Précédé de deux singles, « Where Are We Now » et « The Stars (Are Out Tonight) », l’album, intitulé The Next Day, est ainsi devenu, en quelques jours, le disque le plus attendu de l’année, sinon de la décennie. Il sera demain dans les bacs des disquaires. Faute d’avoir pu l’écouter chez Sony Music France (qui en a réservé la primeur à la seule presse parisienne), on l’a découvert sur Internet, où il a « fuité » une semaine avant sa sortie, le jour même où iTunes le proposait à l’écoute en streaming…

Continuité
Après une semaine d’écoutes intensives, il apparaît clairement que si The Next Day n’est pas le nouveau chef-d’œuvre espéré, ce sera tout de même un disque important dans la discographie de David Bowie. Désormais riche de 24 albums, celle-ci forme une œuvre homogène qui pourra s’étudier comme celle d’un artiste contemporain majeur, avec ses périodes, ses renoncements et ses avancées fulgurantes. The Next Day s’y insère dans la stricte continuité musicale de ses prédécesseurs depuis Lodger (en 1979!), auquel il sera probablement comparé. Une nouvelle rupture majeure dans l’œuvre Bowiesque, ou une relecture de son répertoire Berlinois, entrevues avec « Where Are We Now? » et cette curieuse pochette, détournée de celle de Heroes, n’étaient donc, finalement, pas au programme. Les compositions, le son, les orchestrations, les musiciens (Earl Slick aux guitares) sont les mêmes que sur les cinq albums précédents. Et le retour aux manettes du vieux complice de la période Glam, Tony Visconti, n’a rien changé à l’affaire : son influence semble s’être limitée à quelques citations, comme celle de « Five Years » à la fin de « You Feel So Lonely You Could Die ».

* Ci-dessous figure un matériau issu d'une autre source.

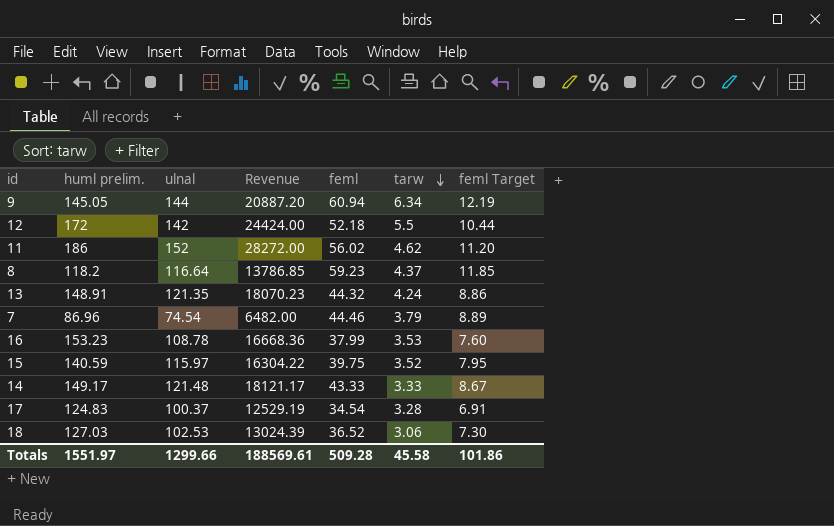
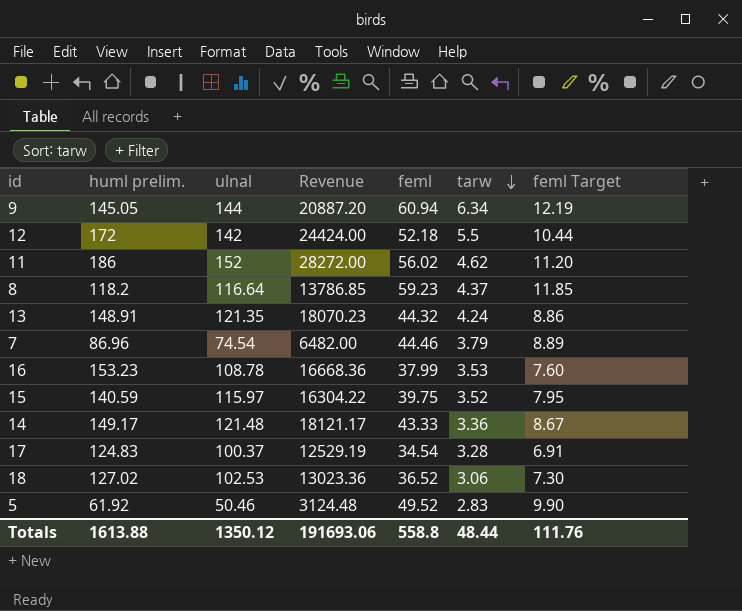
14 | tarw: 3.33 -> 3.36
18 | huml prelim.: 127.03 -> 127.02
18 | Revenue: 13024.39 -> 13023.36
row 5: none -> 61.92 | 50.46 | 3124.48 | 49.52 | 2.83 | 9.90
Totals | huml prelim.: 1551.97 -> 1613.88
Totals | ulnal: 1299.66 -> 1350.12
Totals | Revenue: 188569.61 -> 191693.06
Totals | feml: 509.28 -> 558.8
Totals | tarw: 45.58 -> 48.44
Totals | feml Target: 101.86 -> 111.76

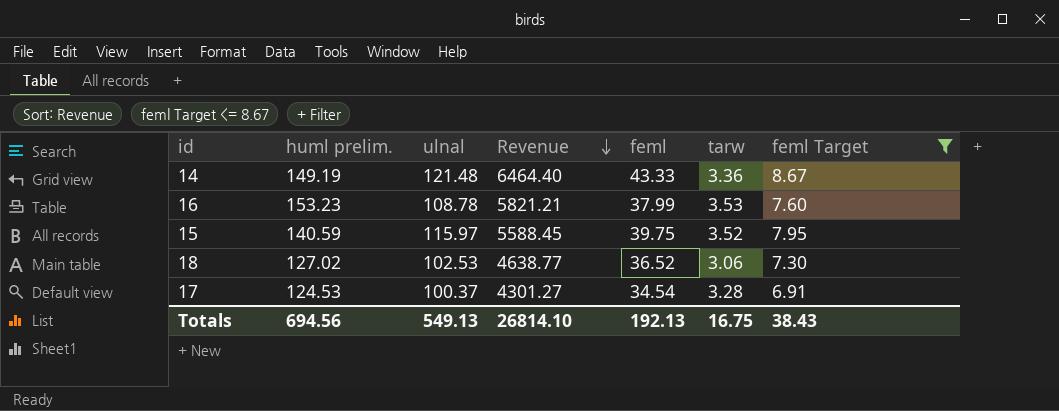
filter: none -> feml Target <= 8.67
row order: tarw descending -> Revenue descending
column Revenue | formula: [huml prelim.] * [ulnal] -> [huml prelim.] * [feml]
14 | huml prelim.: 149.17 -> 149.19
17 | huml prelim.: 124.83 -> 124.53
Totals | huml prelim.: 1613.88 -> 694.56
Totals | ulnal: 1350.12 -> 549.13
Totals | Revenue: 191693.06 -> 26814.10
Totals | feml: 558.8 -> 192.13
Totals | tarw: 48.44 -> 16.75
Totals | feml Target: 111.76 -> 38.43

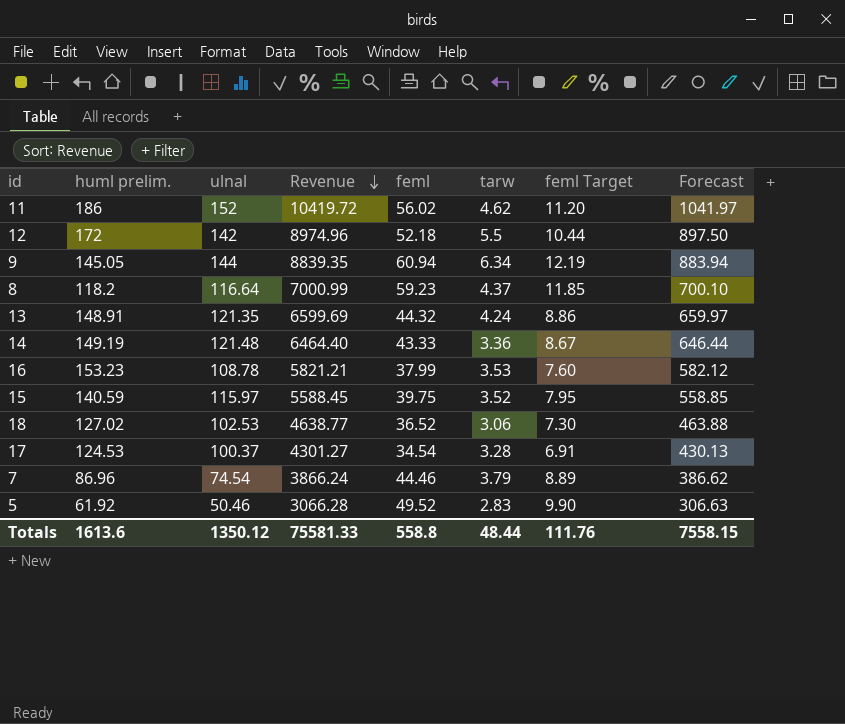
filter: feml Target <= 8.67 -> none
column Forecast | formula: none -> [Revenue] * 0.1
Totals | huml prelim.: 694.56 -> 1613.6
Totals | ulnal: 549.13 -> 1350.12
Totals | Revenue: 26814.10 -> 75581.33
Totals | feml: 192.13 -> 558.8
Totals | tarw: 16.75 -> 48.44
Totals | feml Target: 38.43 -> 111.76

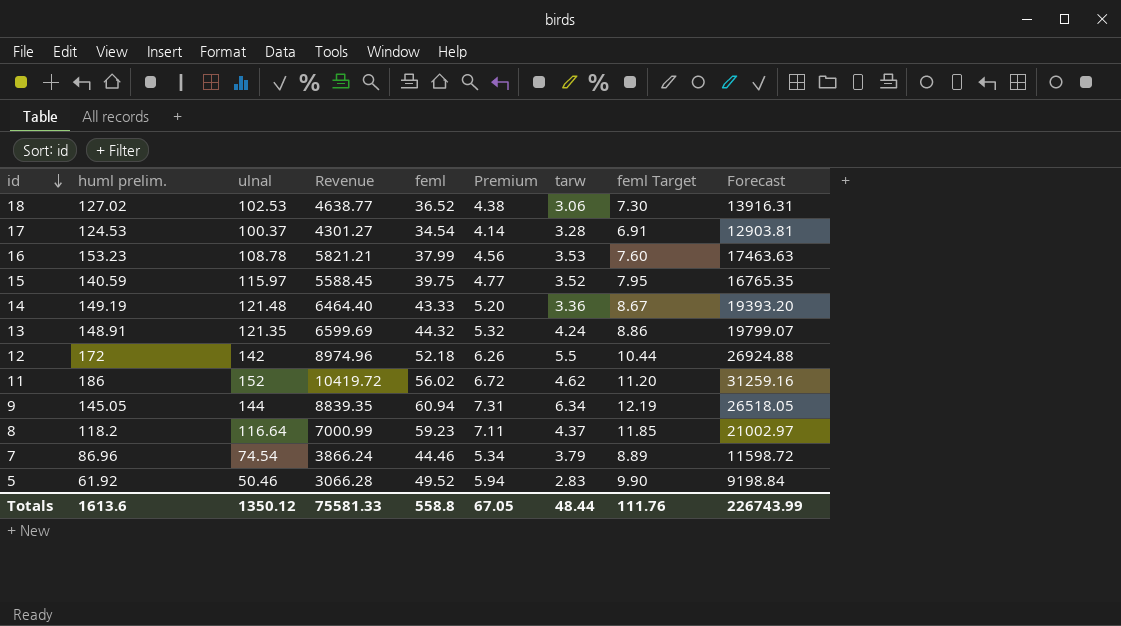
row order: Revenue descending -> id descending
column Premium | formula: none -> [feml] * 0.12
column Forecast | formula: [Revenue] * 0.1 -> [Revenue] * 3
Totals | Forecast: 7558.15 -> 226743.99

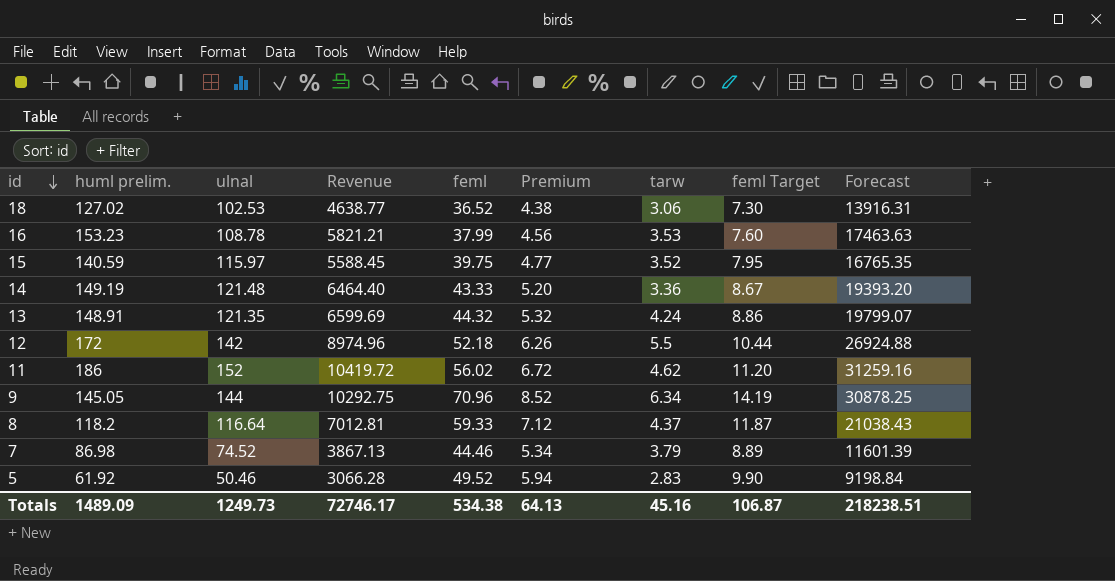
row 17: 124.53 | 100.37 | 4301.27 | 34.54 | 4.14 | 3.28 | 6.91 | 12903.81 -> none
9 | Revenue: 8839.35 -> 10292.75
9 | feml: 60.94 -> 70.96
9 | Premium: 7.31 -> 8.52
9 | feml Target: 12.19 -> 14.19
9 | Forecast: 26518.05 -> 30878.25
8 | Revenue: 7000.99 -> 7012.81
8 | feml: 59.23 -> 59.33
8 | Premium: 7.11 -> 7.12
8 | feml Target: 11.85 -> 11.87
8 | Forecast: 21002.97 -> 21038.43
7 | huml prelim.: 86.96 -> 86.98
7 | ulnal: 74.54 -> 74.52
7 | Revenue: 3866.24 -> 3867.13
7 | Forecast: 11598.72 -> 11601.39
Totals | huml prelim.: 1613.6 -> 1489.09
Totals | ulnal: 1350.12 -> 1249.73
Totals | Revenue: 75581.33 -> 72746.17
Totals | feml: 558.8 -> 534.38
Totals | Premium: 67.05 -> 64.13
Totals | tarw: 48.44 -> 45.16
Totals | feml Target: 111.76 -> 106.87
Totals | Forecast: 226743.99 -> 218238.51

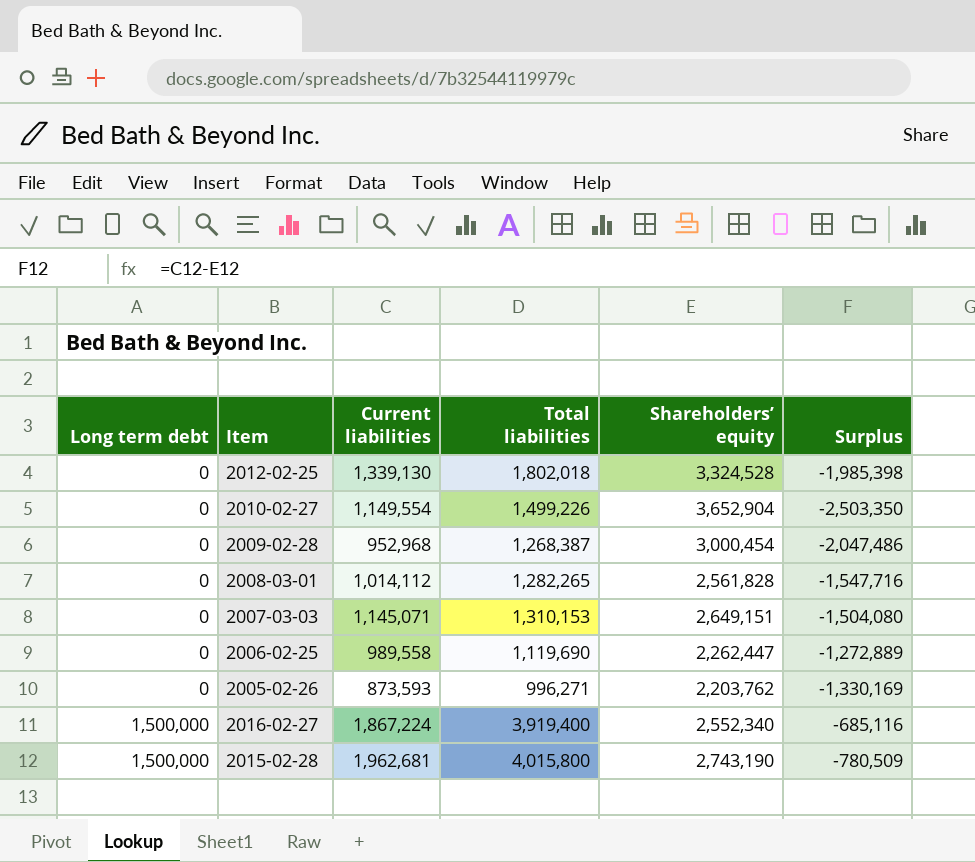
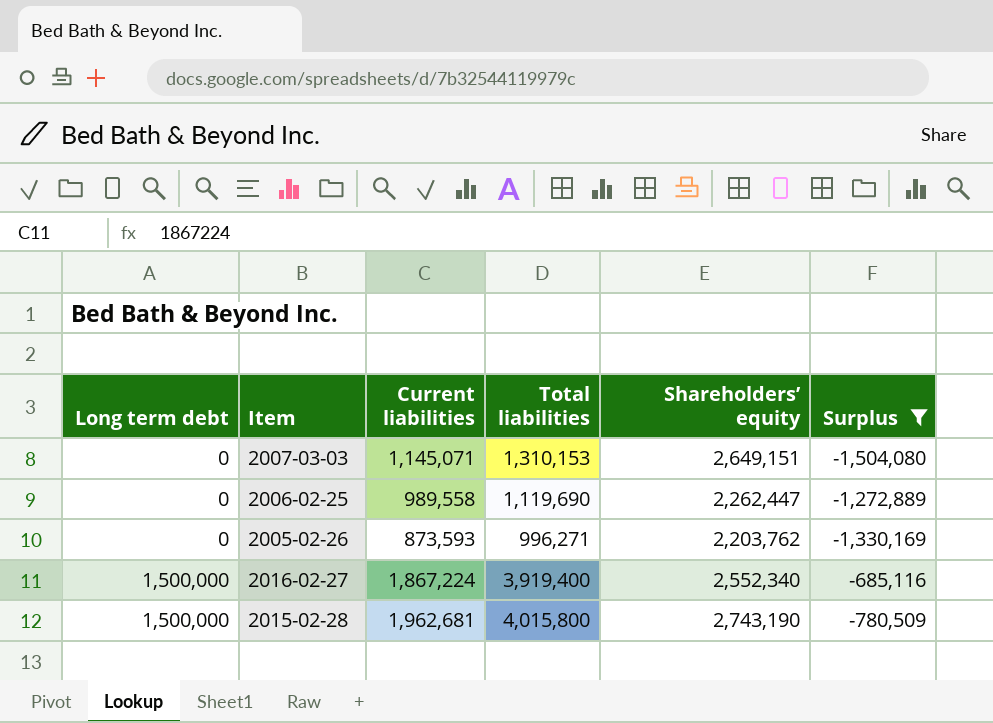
filter: none -> Surplus >= -1,504,080

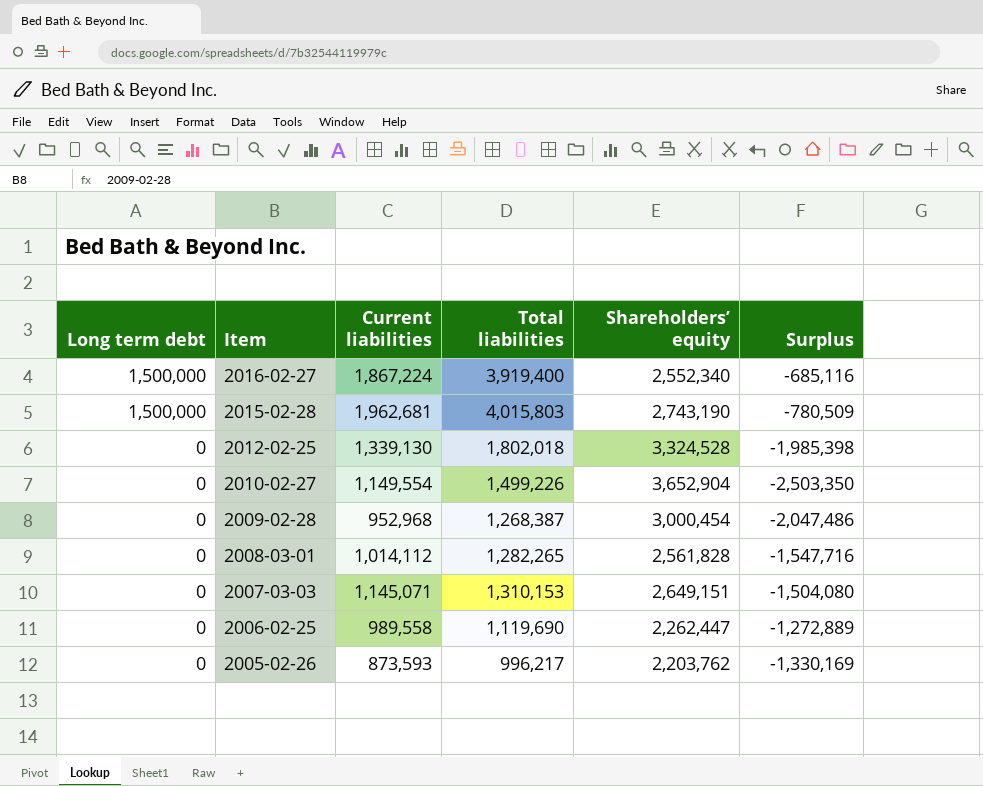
filter: Surplus >= -1,504,080 -> none
row order: Long term debt ascending -> Long term debt descending
2015-02-28 | Total liabilities: 4,015,800 -> 4,015,803
2005-02-26 | Total liabilities: 996,271 -> 996,217

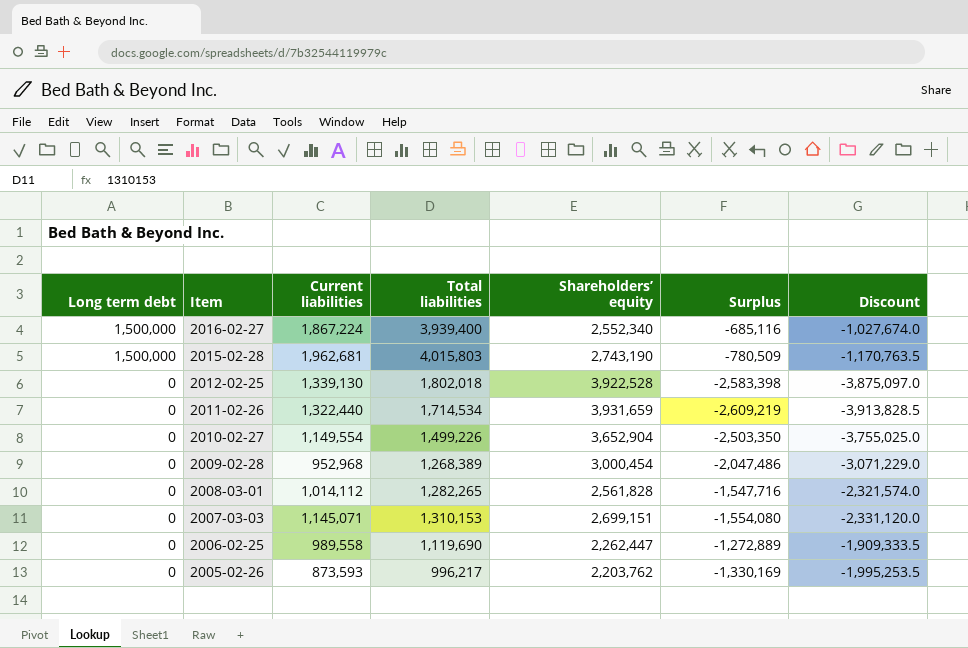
column Discount | formula: none -> [Surplus] * 1.5
2016-02-27 | Total liabilities: 3,919,400 -> 3,939,400
2012-02-25 | Shareholders’ equity: 3,324,528 -> 3,922,528
2012-02-25 | Surplus: -1,985,398 -> -2,583,398
row 2011-02-26: none -> 0 | 1,322,440 | 1,714,534 | 3,931,659 | -2,609,219 | -3,913,828.5
2009-02-28 | Total liabilities: 1,268,387 -> 1,268,389
2007-03-03 | Shareholders’ equity: 2,649,151 -> 2,699,151
2007-03-03 | Surplus: -1,504,080 -> -1,554,080

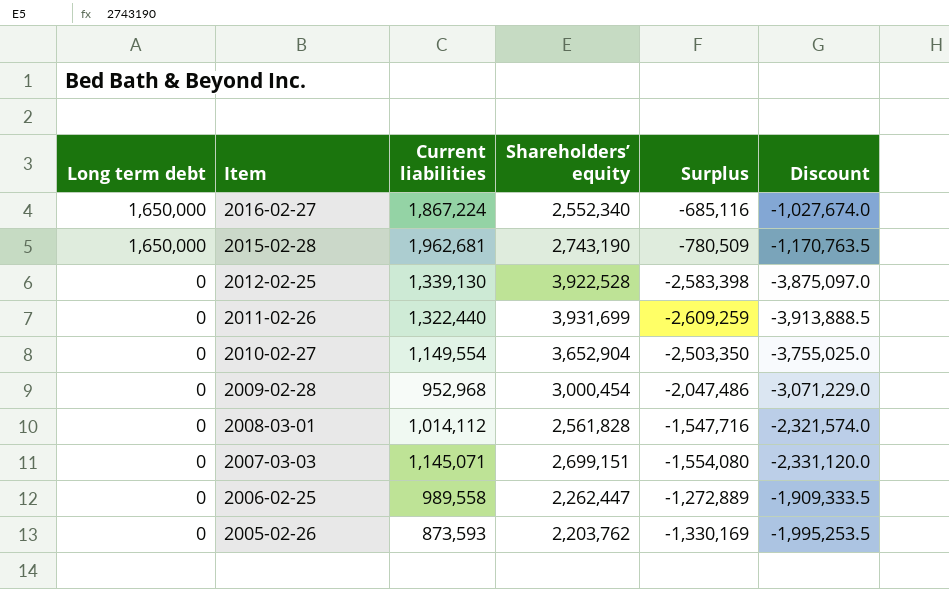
column Total liabilities | position: 4 -> none
2016-02-27 | Long term debt: 1,500,000 -> 1,650,000
2015-02-28 | Long term debt: 1,500,000 -> 1,650,000
2011-02-26 | Shareholders’ equity: 3,931,659 -> 3,931,699
2011-02-26 | Surplus: -2,609,219 -> -2,609,259
2011-02-26 | Discount: -3,913,828.5 -> -3,913,888.5

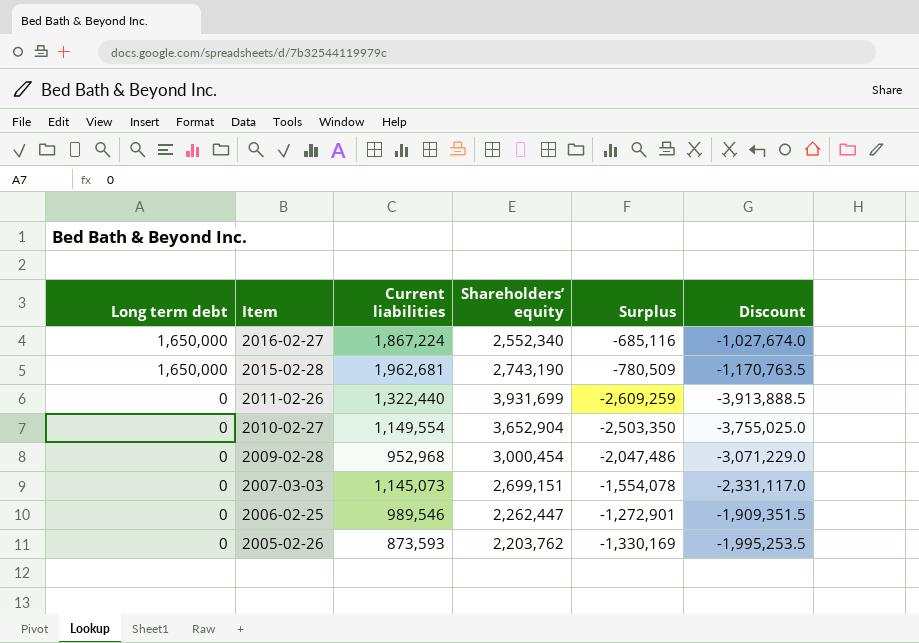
row 2012-02-25: 0 | 1,339,130 | 3,922,528 | -2,583,398 | -3,875,097.0 -> none
row 2008-03-01: 0 | 1,014,112 | 2,561,828 | -1,547,716 | -2,321,574.0 -> none
2007-03-03 | Current liabilities: 1,145,071 -> 1,145,073
2007-03-03 | Surplus: -1,554,080 -> -1,554,078
2007-03-03 | Discount: -2,331,120.0 -> -2,331,117.0
2006-02-25 | Current liabilities: 989,558 -> 989,546
2006-02-25 | Surplus: -1,272,889 -> -1,272,901
2006-02-25 | Discount: -1,909,333.5 -> -1,909,351.5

Moins immédiatement séduisant que Reality (mais plus accessible que Heathen, Hours, Earthling et Outside), The Next Day évolue entre rocks rétro-avant gardistes (“The Next Day”, “I’d Rather Be High”), cabaret à la Kurt Weill (“Dirty Boys”), hard rock bruitiste (« (You Will) Set The World On Fire ») et ballades nostalgiques (« Where Are We Now »), voire sépulcrales (« Heat »).Sans tube évident, mais avec assez de compositions puissantes (« Valentine’s Day », « Love Is Lost », « Boss of Me », « Where Are We Now ») pour ne pas être anecdotique. On sait d’emblée qu’il faudra l’écouter longtemps pour en épuiser les charmes et en apprécier la profondeur. Même s’il se refuse apparemment à envisager une tournée, David Bowie est donc bien vivant et en veine d’inspiration. On s’en réjouit et on attend déjà la suite avec impatience.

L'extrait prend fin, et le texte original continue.